When she stopped, she was in front of The Bellhop. The boy in the painting gazed at her. How many times had she looked at the picture? She knew Mutti had bought it on a whim in a Parisian gallery for far too much money—so said Papi. It had been painted by a man named Soutine, who was Jewish, her mother liked to say, as they were. (But Ostenjuden, her father would often add, not like us—an immigrant, from the east.) Rose had not changed her mind. She still thought the portrait ugly, but she couldn’t stop looking at it.

The boy in the painting stood awkwardly in his red uniform, gold buttons glinting, a matching red triangular hat perched atop his head. His hands rested on his hips, legs straddled open so wide he looked as if he might topple over. His pale face was impassive, his dark eyebrows shot up high. There was a resentful look in his eyes, as if he didn’t trust the painter, the endeavor altogether. The paint itself was so thickly piled on that Rose had the feeling it had been created in the middle of an argument—she heard shouting, she saw the flinging of color onto the canvas.

But now, none of this mattered. He did look awkward and unpleasant, but he was a boy only a few years older than herself, a boy who wanted more than anything to escape: his uniform, his life, his own skin.
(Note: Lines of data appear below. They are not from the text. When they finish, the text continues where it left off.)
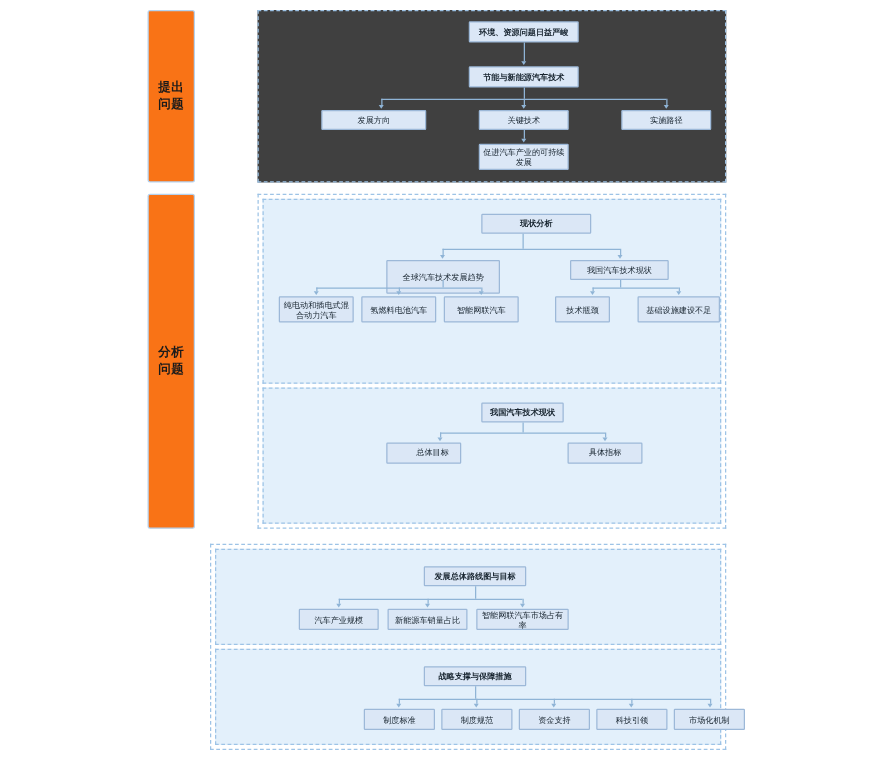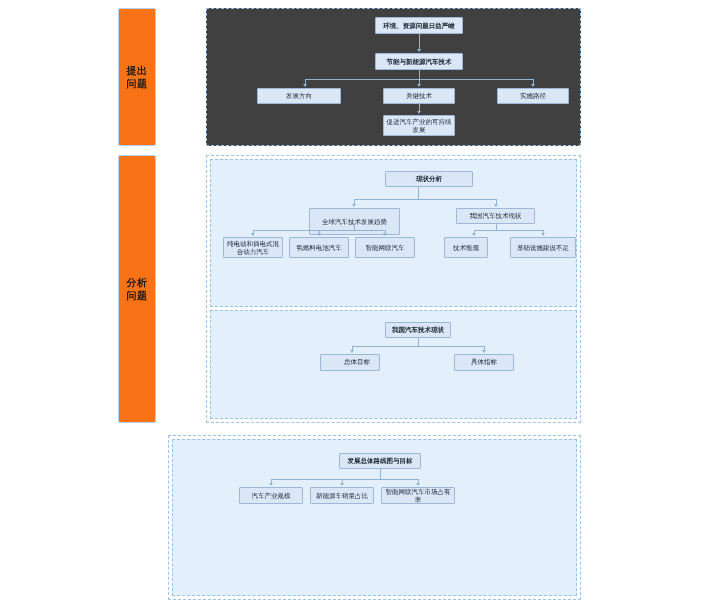--- a/index.html
+++ b/index.html
@@ -175,7 +175,7 @@
 
       <div class="group" style="height:70px;">
         <div class="node root" style="left:174px; top:11px; width:66px; height:16px;">我国汽车技术现状</div>
-        <div class="node" style="left:109px; top:43px; width:60px; height:17px;padding-left:16px;">总体目标</div>
+        <div class="node" style="left:98px; top:43px; width:60px; height:17px;padding-left:16px;">总体目标</div>
         <div class="node" style="left:243px; top:43px; width:60px; height:17px;">具体指标</div>
 
         <div class="ln v" style="left:207px; top:27px; height:8px;"></div>

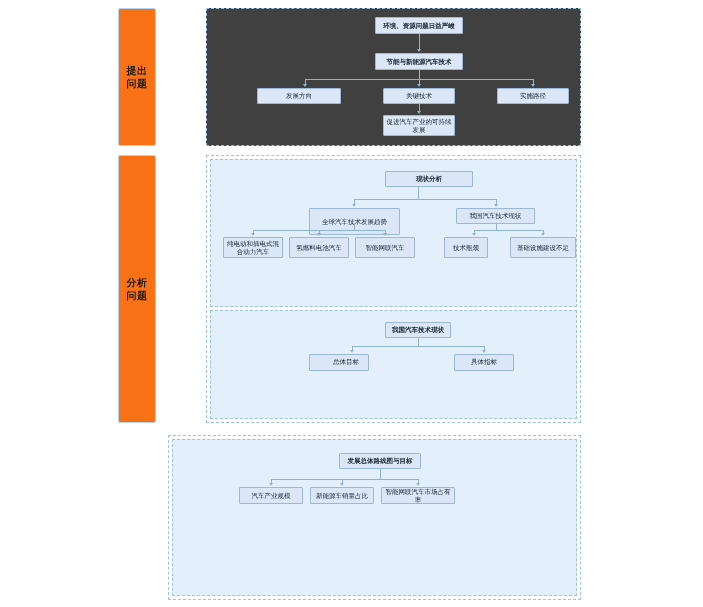--- a/index.html
+++ b/index.html
@@ -208,6 +208,27 @@
         <div class="arrow" style="left:242.5px; top:43px;"></div>
       </div>
 
+      <div class="group" style="height:76px;">
+        <div class="node root" style="left:166px; top:13px; width:82px; height:16px;">战略支撑与保障措施</div>
+        <div class="node" style="left:118px; top:47px; width:57px; height:17px;">制度标准</div>
+        <div class="node" style="left:180px; top:47px; width:57px; height:17px;">制度规范</div>
+        <div class="node" style="left:242px; top:47px; width:57px; height:17px;">资金支持</div>
+        <div class="node" style="left:304px; top:47px; width:57px; height:17px;">科技引领</div>
+        <div class="node" style="left:366px; top:47px; width:57px; height:17px;">市场化机制</div>
+
+        <div class="ln v" style="left:207px; top:29px; height:10px;"></div>
+        <div class="ln h" style="left:146px; top:39px; width:249px;"></div>
+        <div class="ln v" style="left:146px; top:39px; height:4px;"></div>
+        <div class="arrow" style="left:143.5px; top:43px;"></div>
+        <div class="ln v" style="left:208px; top:39px; height:4px;"></div>
+        <div class="arrow" style="left:205.5px; top:43px;"></div>
+        <div class="ln v" style="left:270px; top:39px; height:4px;"></div>
+        <div class="arrow" style="left:267.5px; top:43px;"></div>
+        <div class="ln v" style="left:332px; top:39px; height:4px;"></div>
+        <div class="arrow" style="left:329.5px; top:43px;"></div>
+        <div class="ln v" style="left:395px; top:39px; height:4px;"></div>
+        <div class="arrow" style="left:392.5px; top:43px;"></div>
+      </div>
 
     </div>
   </div>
He didn’t want to be unpleasant, Rose was convinced. She longed to help him.

“I’m sorry,” she said. “I didn’t mean to be rude.” She curtsied and said, “Yes, I would love another dance.”

Bette’s high pitch cut through Rose’s imagining. “Rose, where are you?”

“Coming,” Rose called as she stepped out of the dress and left The Bellhop behind.



Bette wouldn’t let her hold the ladle. “You’re my responsibility,” she said, tossing her thin braid back. “Heaven forbid you burn yourself.” But she did hand Rose a ball. “Now roll it around tightly, and shake well. My oma always said that this gives them your strength, your print.”

Rose made a fist and shook. Then she placed the ball in the cast-iron ladle. Bette positioned the ladle on top of the stove’s front burner. She held it with a steady hand over the flames. Every few seconds she angled the ladle from side to side, a graceful balletic move. Soon the lead ball was shuddering under the heat, no longer a ball but a silvery amoeba-like creature, slithering to spread to the edges of the spoon. Rose, peering close, thought of the fat caterpillars she and Gerhard spotted down by the marshy banks of the Danube. “Is it ready?”

“Almost,” Bette murmured.

Rose felt the heat. The ball had lost its color altogether. It flashed iridescent, something otherworldly, like something out of Jules Verne.

“Okay,” Bette said. “Now.” And Rose didn’t know how she did it, but Bette managed to keep the ladle steady and guided Rose’s hands to her own too. “You slide it into the water,” Bette said. “My oma says it’s part of the fortune.”